Здоровый, мускулистый восемнадцатилетний парень лежал в постели и думал.
Он чувствовал себя неуютно в этой темной старинной трехкомнатной квартире в Сололаке. Здесь все было непривычно. Непривычным был лепной, украшенный амурами потолок с богатыми хрустальными люстрами. Непривычной была городская обстановка, ну хотя бы эта громадная кровать с пышно взбитыми подушкой и пуховиком, на которых он теперь возлежал.
Ни тетка, ни члены ее семьи не пришли в восторг от прихода нежданного гостя. Это прекрасно почувствовал и он, и маленькая кудрявая собачонка, враждебно затявкавшая на него, как только он переступил порог квартиры.
Но он даже виду не подал, что заметил их холодность. Оскорбление он проглотил, но запомнил навсегда. Отступать назад было некуда. Юноша быстро сообразил, что излишняя чувствительность может лишь повредить делу. Ничего.
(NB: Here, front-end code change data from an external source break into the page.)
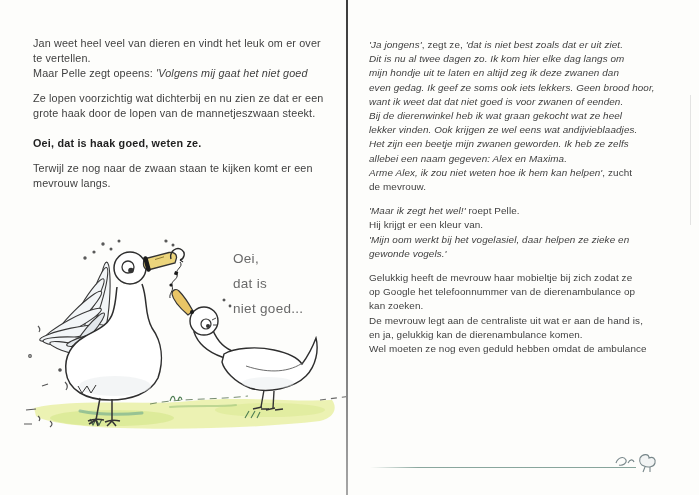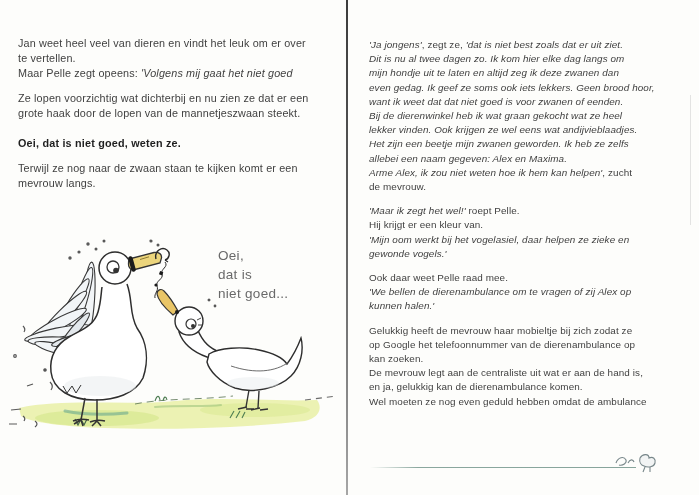"Jan weet heel veel van" .page.left { left: 0 -> 15px }
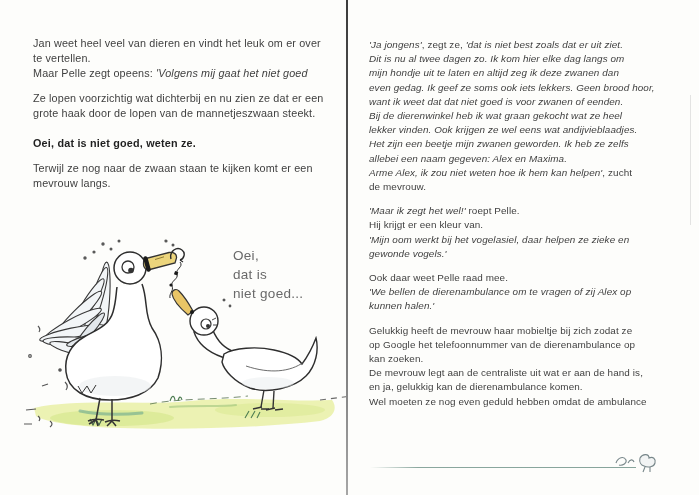"Oei, dat is niet goed," span.seg { text: niet -> haak }
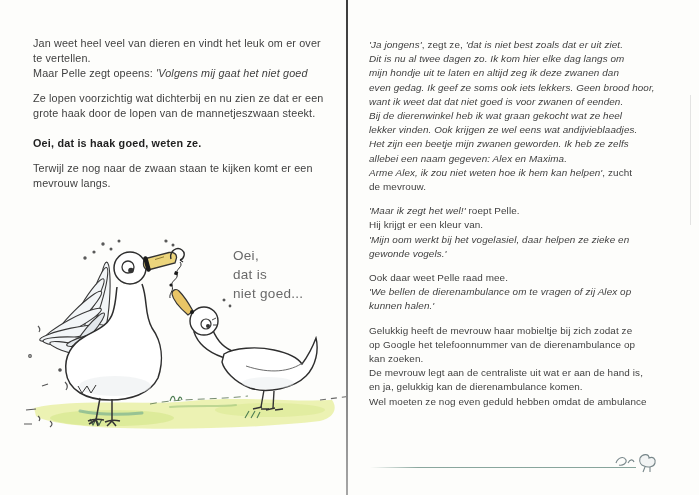"Oei," .caption { line-height: 19px -> 25px }
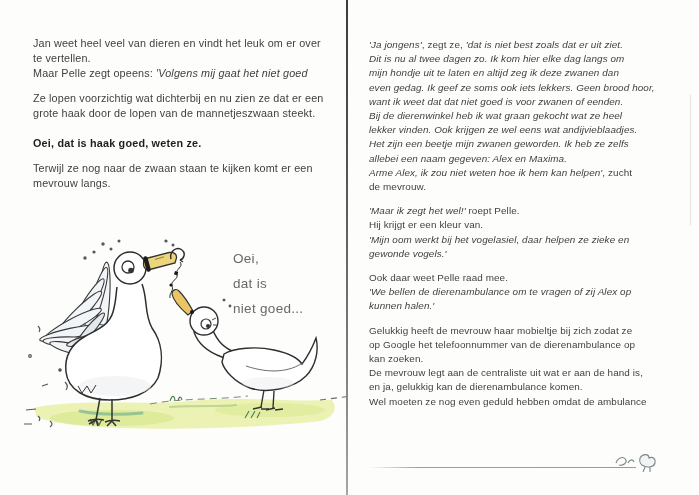"Ook daar weet Pelle raad" p.block { html: <p><span>Ook daar weet Pelle raad mee.</span><br><span>'We bellen de dierenambulance om te vragen of zij Alex op</span><br><span>kunnen halen.'</span></p> -> none }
Со временем он все им припомнит: и недовольно сжатые губы тетки, и иронические улыбки двоюродных братьев, вызванные его деревенским нарядом.
У него было энергичное лицо и жесткий взгляд, надежно маскирующий его гибкость и расчетливость. Лишь в случае, когда успех был обеспечен, он давал волю своей гордыне и непомерному честолюбию. Да, он держит в узде самолюбие и тщеславие, втайне надеясь, что наступит и его время! Он отлично владел собой и умело направлял свои страсти в нужное русло.
В вагоне он даже не вздремнул, но и теперь сон не шел. Юноша ехал в Тбилиси продолжать учебу. В выцветшей спортивной сумке была лишь смена белья, аттестат зрелости золотого медалиста и русско-грузинский словарик. Вот и все его состояние. Но зато у него была ясная цель — стать ученым, физиком. Он обладал поразительной целеустремленностью, огромной энергией, завидной силой воли и эластичным, гибким характером. Отступаться от намеченного он не умел, и если отступал, то из тактических соображений, как делают шоферы, отводя машину задним ходом, чтобы потом мощно и на полной скорости одолеть скользкий подъем.